With continued uncertainty surrounding the exact implications of the proposals from the Palmer United Party (PUP), The Climate Institute think tank has called on incoming Senators not to be rushed into a vote on repealing the carbon laws.
The body says the new senators, who take their places in Parliament next week should first allow for a review process.
“Even if we save the Clean Energy Finance Corporation and the Renewable Energy Target, which is good, the effect of the other proposals would see Australia’s pollution increasing with our biggest companies being returned to an entitlement to pollute for free,” institute CEO John Connor said.
“It would be disastrous to lose effective, functioning laws that price and reduce pollution precisely at the time when other countries are ramping up action.
“Each of the countries mentioned by Mr Palmer as indicators for action, the United States, Europe, China, Japan and Korea, have carbon markets at regional or national levels, or are scaling them up.
“More importantly, they are focused on outcomes that limit and reduce carbon pollution,” Mr Connor said.

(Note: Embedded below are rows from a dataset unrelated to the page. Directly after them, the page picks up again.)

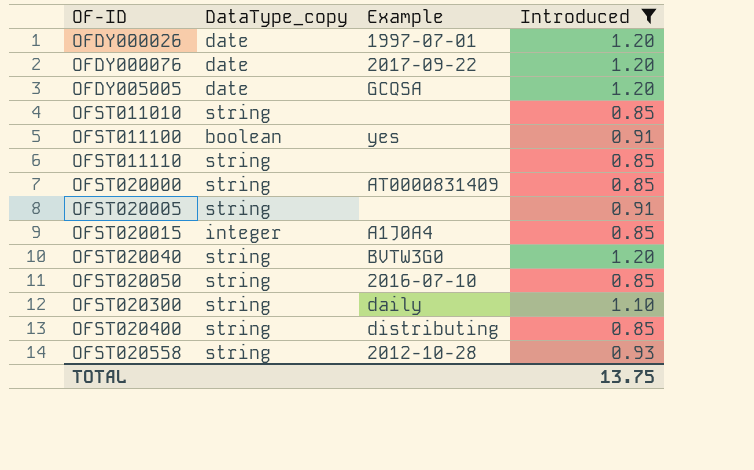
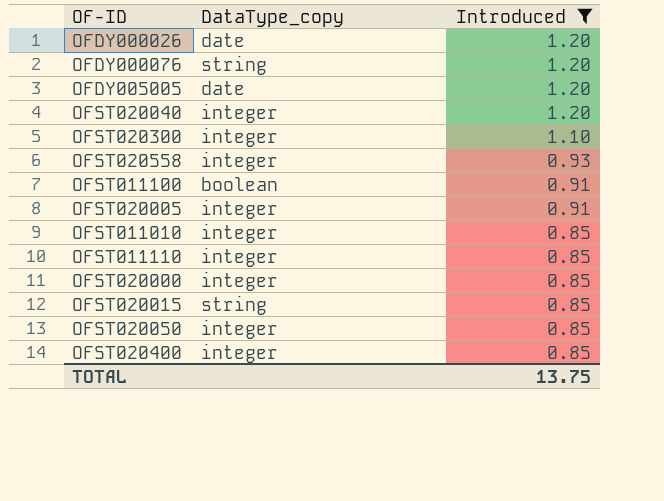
row order: OF-ID ascending -> Introduced descending
column Example | position: 3 -> none
OFDY000076 | DataType_copy: date -> string
OFST020040 | DataType_copy: string -> integer
OFST020300 | DataType_copy: string -> integer
OFST020558 | DataType_copy: string -> integer
OFST020005 | DataType_copy: string -> integer
OFST011010 | DataType_copy: string -> integer
OFST011110 | DataType_copy: string -> integer
OFST020000 | DataType_copy: string -> integer
OFST020015 | DataType_copy: integer -> string
OFST020050 | DataType_copy: string -> integer
OFST020400 | DataType_copy: string -> integer

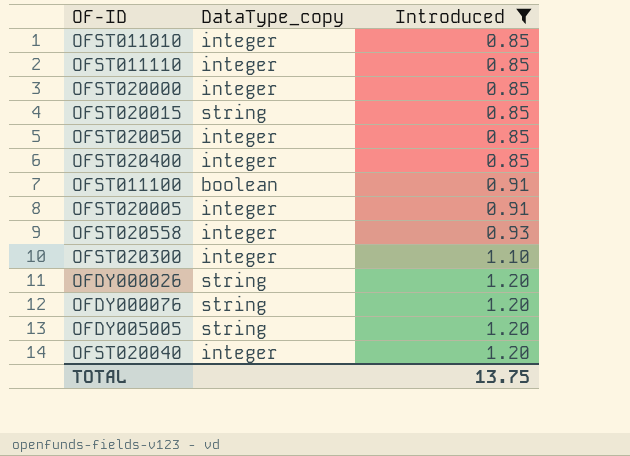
row order: Introduced descending -> Introduced ascending
OFDY000026 | DataType_copy: date -> string
OFDY005005 | DataType_copy: date -> string

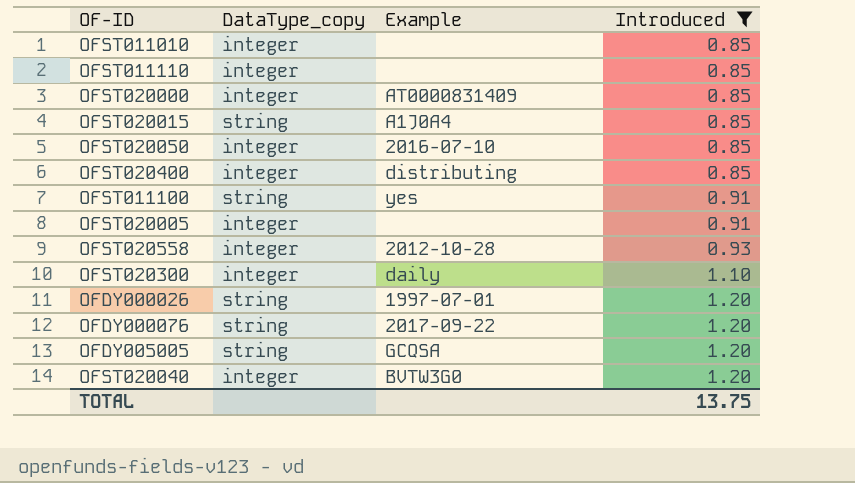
column Example | position: none -> 3
OFST011100 | DataType_copy: boolean -> string

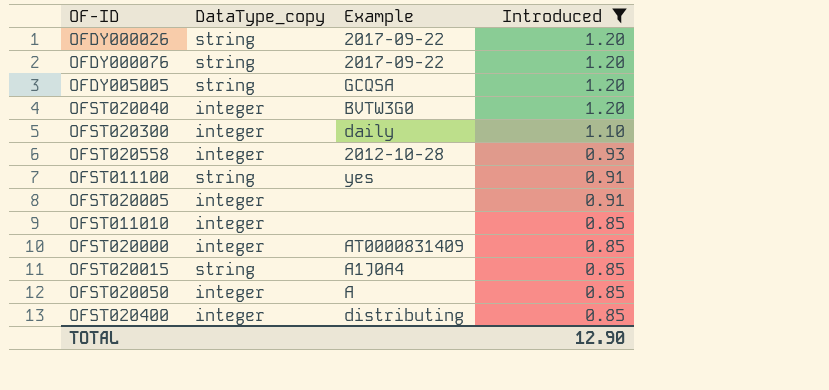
row order: Introduced ascending -> Introduced descending
row OFST011110: integer | none | 0.85 -> none
OFDY000026 | Example: 1997-07-01 -> 2017-09-22
OFST020050 | Example: 2016-07-10 -> A
TOTAL | Introduced: 13.75 -> 12.90

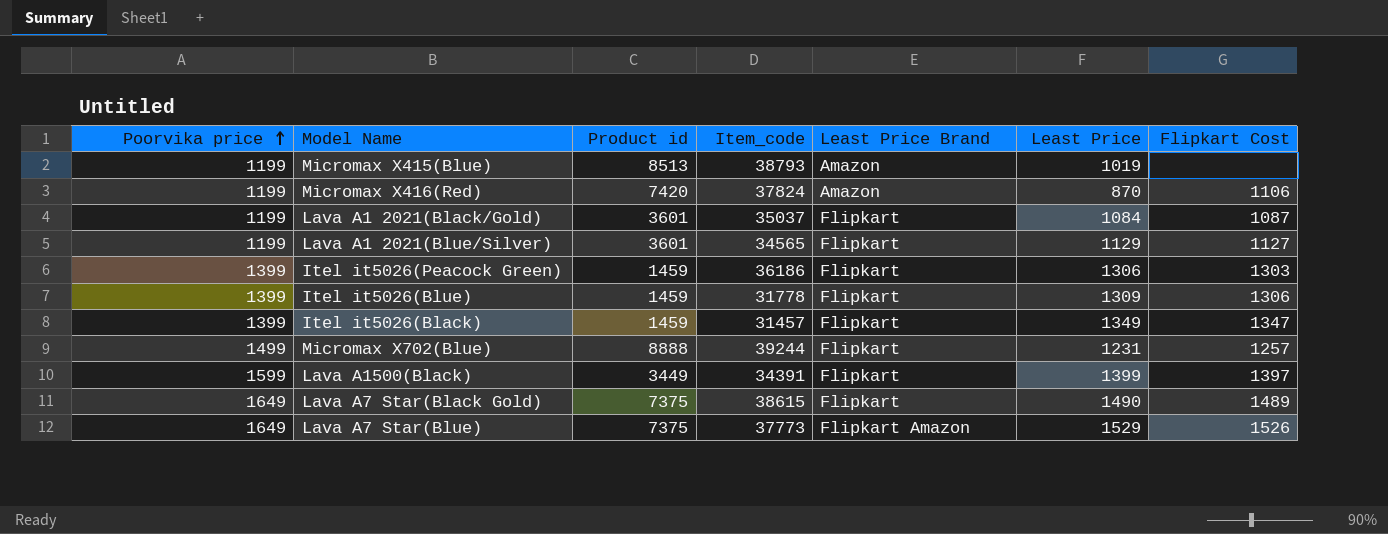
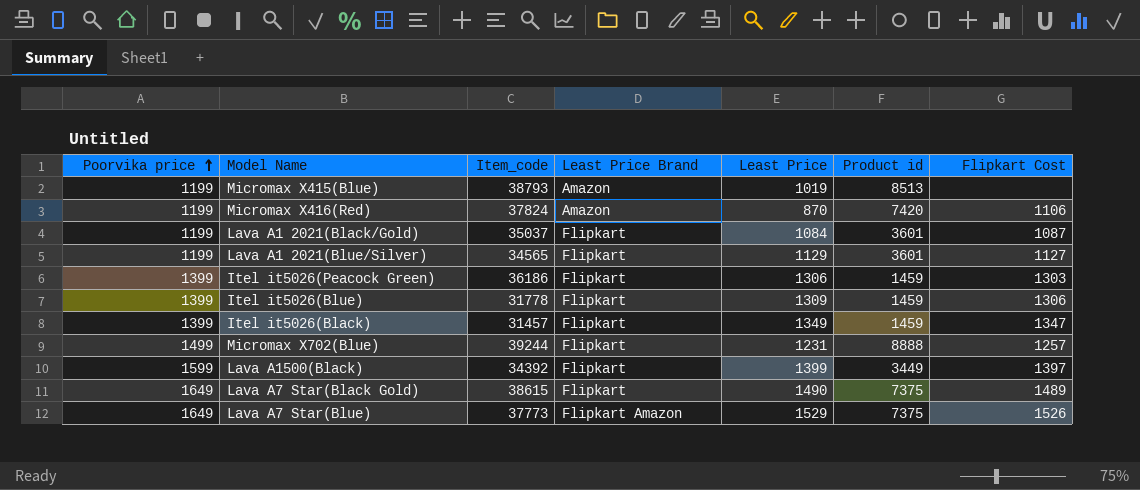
column Product id | position: 3 -> 6
Lava A1500(Black) | Item_code: 34391 -> 34392

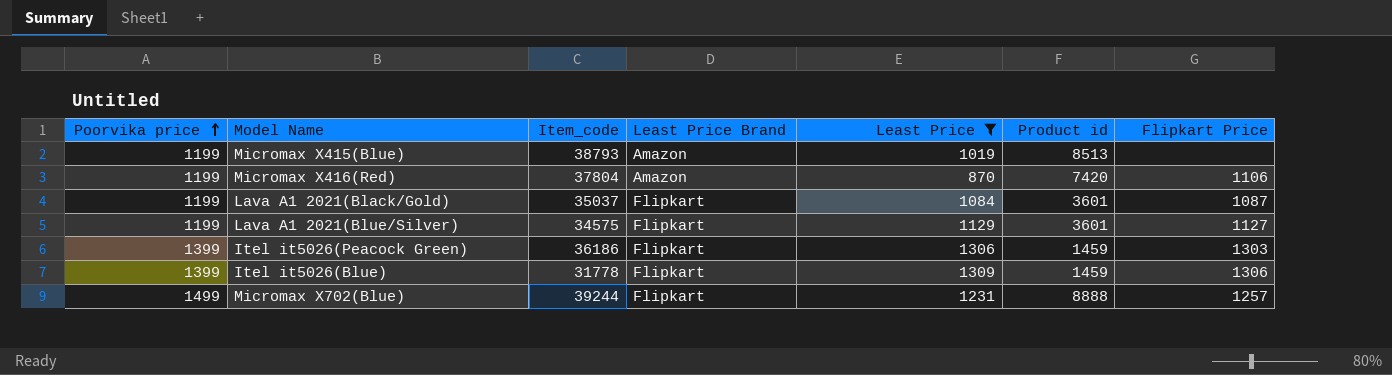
filter: none -> Least Price <= 1309
column name: Flipkart Cost -> Flipkart Price
Micromax X416(Red) | Item_code: 37824 -> 37804
Lava A1 2021(Blue/Silver) | Item_code: 34565 -> 34575

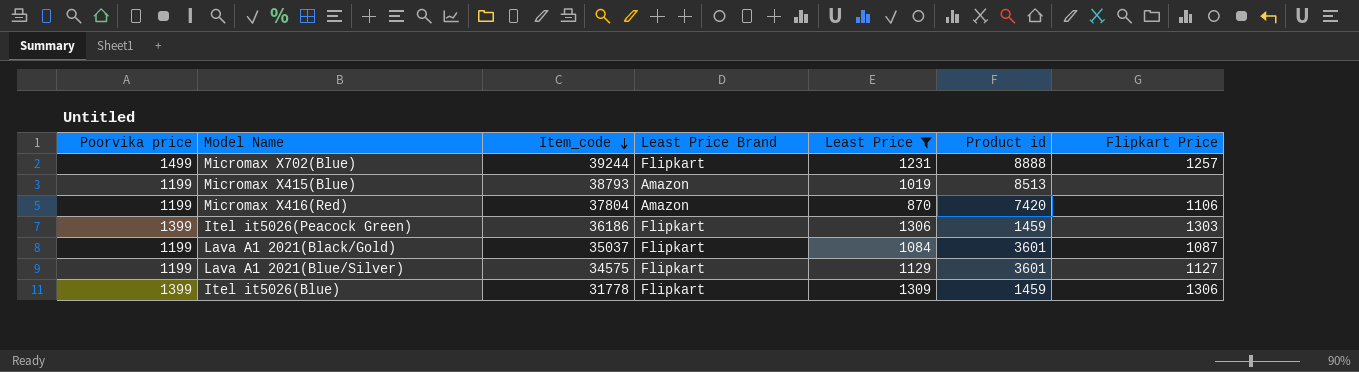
row order: Poorvika price ascending -> Item_code descending

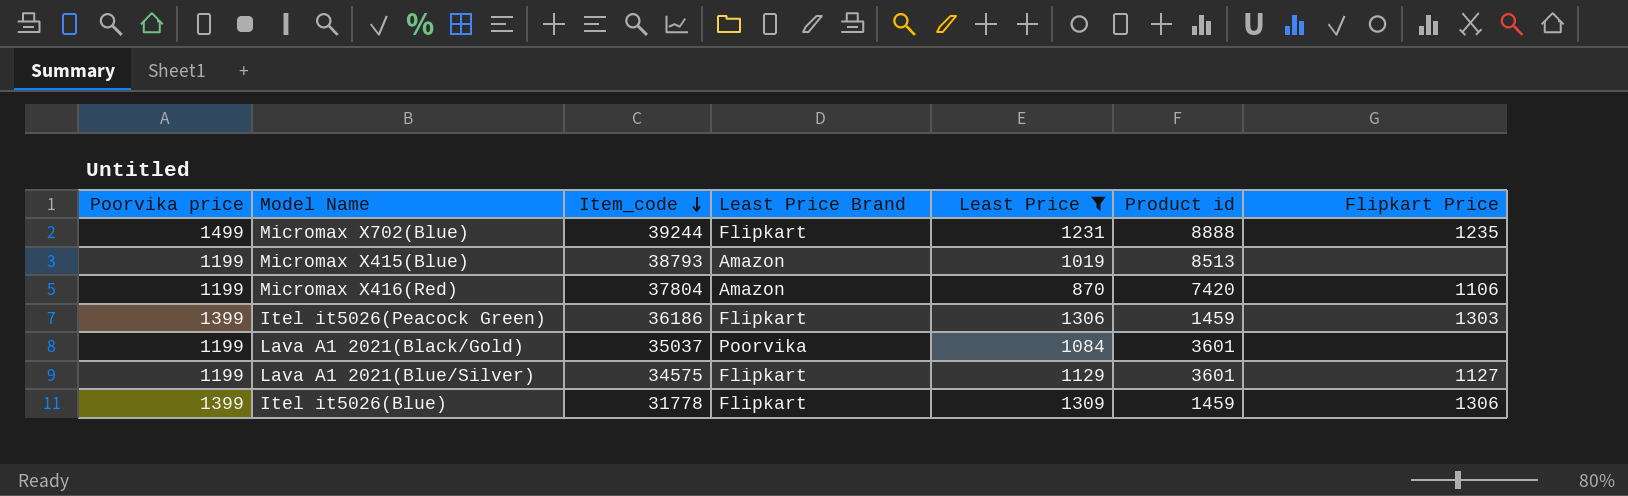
Micromax X702(Blue) | Flipkart Price: 1257 -> 1235
Lava A1 2021(Black/Gold) | Least Price Brand: Flipkart -> Poorvika
Lava A1 2021(Black/Gold) | Flipkart Price: 1087 -> none

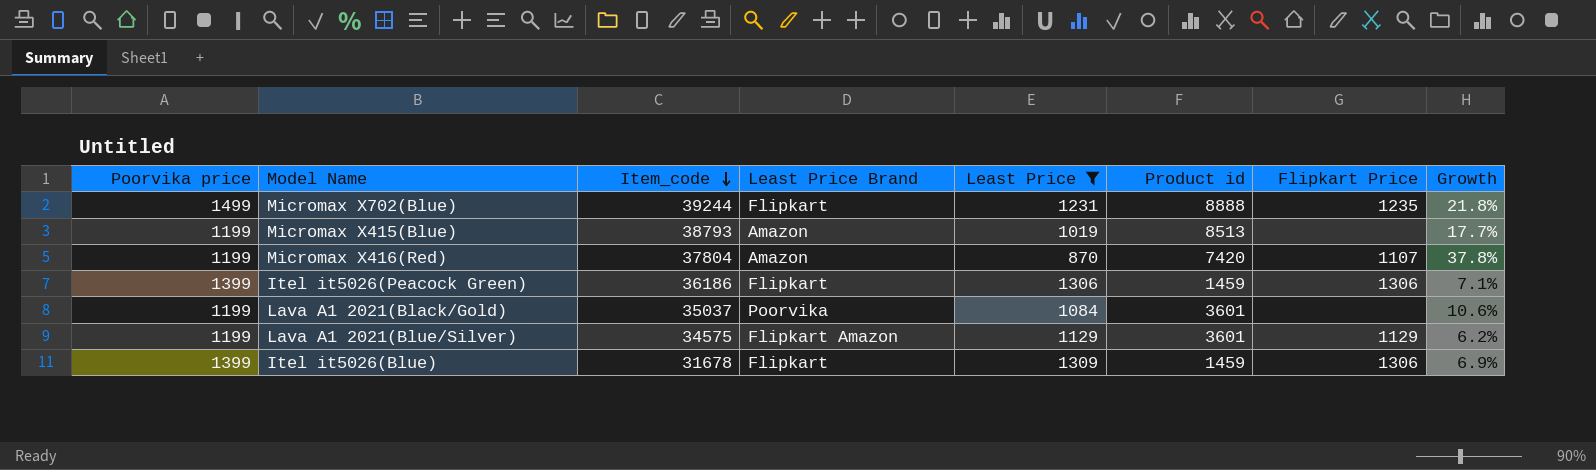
column Growth | formula: none -> ([Poorvika price] - [Least Price]) / [Least Price]
Micromax X416(Red) | Flipkart Price: 1106 -> 1107
Itel it5026(Peacock Green) | Flipkart Price: 1303 -> 1306
Lava A1 2021(Blue/Silver) | Least Price Brand: Flipkart -> Flipkart Amazon
Lava A1 2021(Blue/Silver) | Flipkart Price: 1127 -> 1129
Itel it5026(Blue) | Item_code: 31778 -> 31678

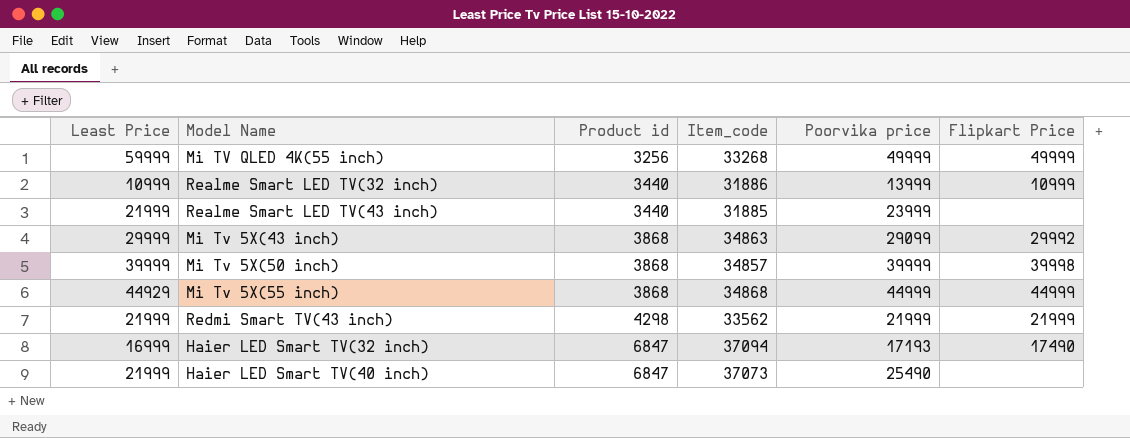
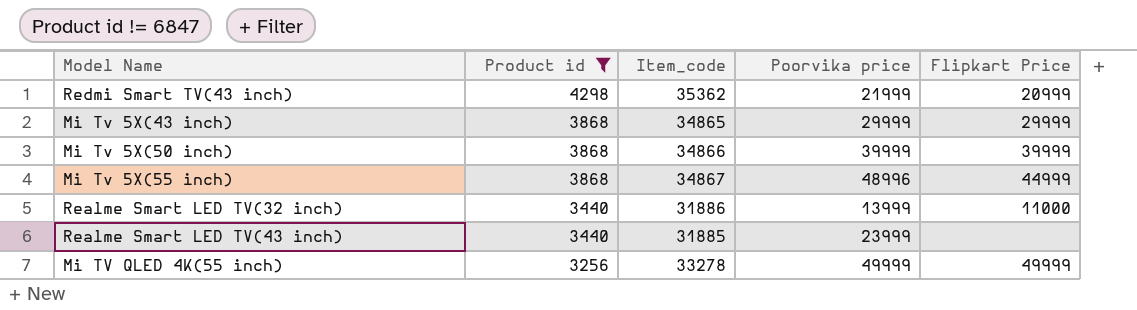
filter: none -> Product id != 6847
row order: Product id ascending -> Product id descending
column Least Price | position: 1 -> none
Redmi Smart TV(43 inch) | Item_code: 33562 -> 35362
Redmi Smart TV(43 inch) | Flipkart Price: 21999 -> 20999
Mi Tv 5X(43 inch) | Item_code: 34863 -> 34865
Mi Tv 5X(43 inch) | Poorvika price: 29099 -> 29999
Mi Tv 5X(43 inch) | Flipkart Price: 29992 -> 29999
Mi Tv 5X(50 inch) | Item_code: 34857 -> 34866
Mi Tv 5X(50 inch) | Flipkart Price: 39998 -> 39999
Mi Tv 5X(55 inch) | Item_code: 34868 -> 34867
Mi Tv 5X(55 inch) | Poorvika price: 44999 -> 48996
Realme Smart LED TV(32 inch) | Flipkart Price: 10999 -> 11000
Mi TV QLED 4K(55 inch) | Item_code: 33268 -> 33278

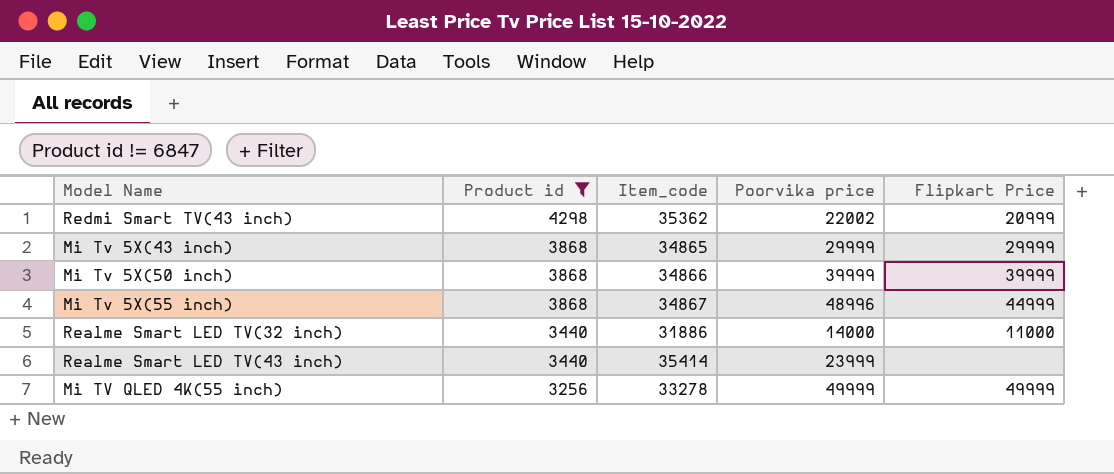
Redmi Smart TV(43 inch) | Poorvika price: 21999 -> 22002
Realme Smart LED TV(32 inch) | Poorvika price: 13999 -> 14000
Realme Smart LED TV(43 inch) | Item_code: 31885 -> 35414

“The proposals from the PUP remain a heady brew of the good, the uncertain and the ugly.
“However, we do face the imminent repeal of carbon laws, which are working and reducing pollution in a growing economy.
“The Climate Change Authority (CCA), an independent agency that the PUP has said it wants to protect, may be a key to better clarity and certainty out of the chaos currently ensnaring carbon policy in Australia.
“If we change anything, it should be to keep the price on carbon but reduce it, even if significantly, for this coming year and allow the CCA a chance to conduct a careful review of the extent of international action, as countries gear up for next year’s global agreement.
“The current laws are already working: pollution is down and our economy is growing, with the default mechanisms in the laws guaranteeing at least a 15 per cent reduction below 2000 levels by 2020,” Mr Connor added.
Mr Connor added that losing a credible pollution reduction policy risks Australia increasing its economic carbon dependency as others reduce theirs.
He added it also meant Australia losing influence or worse, guaranteeing hindrance, in international climate negotiations.
“It should be recalled that the (conservative Liberal-National) coalition’s 2010 plan noted they would adjust their policies with evidence of international action and the Prime Minister (Tony Abbott) in the pre-election debates repeated this was a promise that he would observe, even though he wasn’t then confident of global action,” Mr Connor said.
Mr Connor also pointed out that the Energy Supply Association had now indicating that there would now only be around $80-$200 savings for households’ energy bills that would come from repeal of the carbon price laws.
As he pointed out this was far short of the $550 per household promised by the Liberal-National government.
“The new Senate should take stock before being rushed into a repeal which would have Australia the first country in the world to dismantle a carbon market and return to companies an entitlement to pollute our atmosphere for free,” concluded Mr Connor.
The Climate Institute with former head of the Liberal Party Dr John Hewson on Sunday launched its Stop the Dinosaurs campaign, urging the Senate to vote against repeal of the carbon laws.